Jane Hayes is a seemingly normal young New Yorker, but she has a secret. Her obsession with Mr. Darcy, as played by Colin Firth in the BBC adaptation of Pride and Prejudice, is ruining her love life: no real man can compare. But when a wealthy relative bequeaths her a trip to an English resort catering to Austen-crazed women, Jane’s fantasies of meeting the perfect Regency-era gentleman suddenly become realer than she ever could have imagined.
Decked out in empire-waist gowns, Jane struggles to master Regency etiquette and flirts with gardeners and gentlemen;or maybe even, she suspects, with the actors who are playing them. It’s all a game, Jane knows. And yet the longer she stays, the more her insecurities seem to fall away, and the more she wonders: Is she about to kick the Austen obsession for good, or could all her dreams actually culminate in a Mr. Darcy of her own?
I read Austenland as a mild Austen fan– I’m not obsessed, but I’ve read all the books, most of them more than once, and I’ve seen multiple movie versions as well.

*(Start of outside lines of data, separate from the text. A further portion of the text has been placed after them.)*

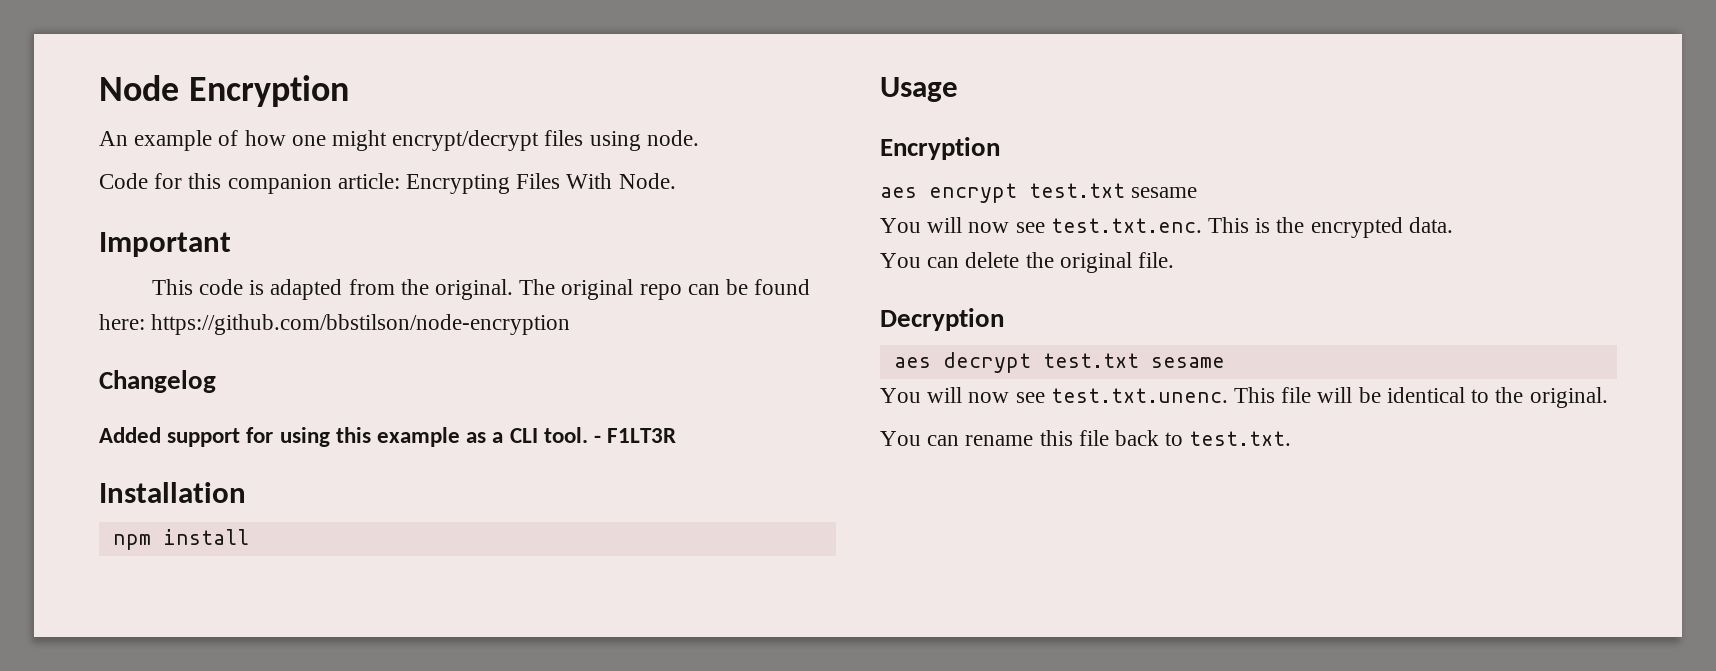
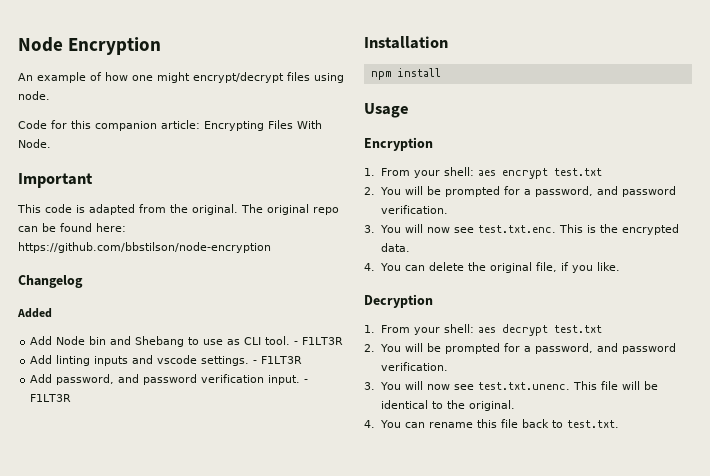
- Added support for using this example as a CLI tool.
+ Added
+ Add Node bin and Shebang to use as CLI tool. - F1LT3R
+ Add linting inputs and vscode settings. - F1LT3R
+ Add password, and password verification input.
- aes encrypt test.txt sesame
- You will now see test.txt.enc. This is the encrypted data.
+ 1. From your shell: aes encrypt test.txt
+ 2. You will be prompted for a password, and password verification.
+ 3. You will now see test.txt.enc. This is the encrypted data.
- You can delete the original file.
+ 4. You can delete the original file, if you like.
  Decryption
- aes decrypt test.txt sesame
- You will now see test.txt.unenc. This file will be identical to the original.
+ 1. From your shell: aes decrypt test.txt
+ 2. You will be prompted for a password, and password verification.
+ 3. You will now see test.txt.unenc. This file will be identical to the original.
- You can rename this file back to test.txt.
+ 4. You can rename this file back to test.txt.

I very much enjoyed this book on several levels.
First, it was cute and fun, and was just a pleasure on that surface level.The descriptions of Jane hiding her DVD of Pride and Prejudice, of her dealing with her (contraband) cell phone, and her dealings with the other guests at Pemberley were light and funny. The recaps of Jane’s previous “boyfriends” (anyone she’d ever dated) were laugh out loud funny at times, even while being sadly real. Also, I like fish out of water stories, and Jane trying to fit into a (faux) Regency England qualified.
Second, I was entertained by the Austen references. I wonder how many more I missed. I’m a fan of books about bookish things, and again, this book fit into that niche for me.
Third, I appreciated the slightly deeper perspective of the book, looking at reality vs. fantasy in relationships, particularly in their early stages. I enjoyed getting to know Jane through the recaps of her past romances– they painted quite a picture of her when put together. Even better were her reflections as she moved through her Pemberley experience– she really was making an effort to think through her life.
In the end, I liked this book because it was the kind of book I like. I really enjoyed The Actor and the Housewife when I read it earlier this year for similar reasons. Like that book, Austenland won’t be for everyone, but Austenland lives up to its description.
I read this as part of the Everything Austen Challenge. This is the 4th item (out of 6) that I’ve completed– I’m probably not going to finish the challenge by the end of the month.
Thank you to Stephanie at Stephanie’s Written Word for organizing this challenge.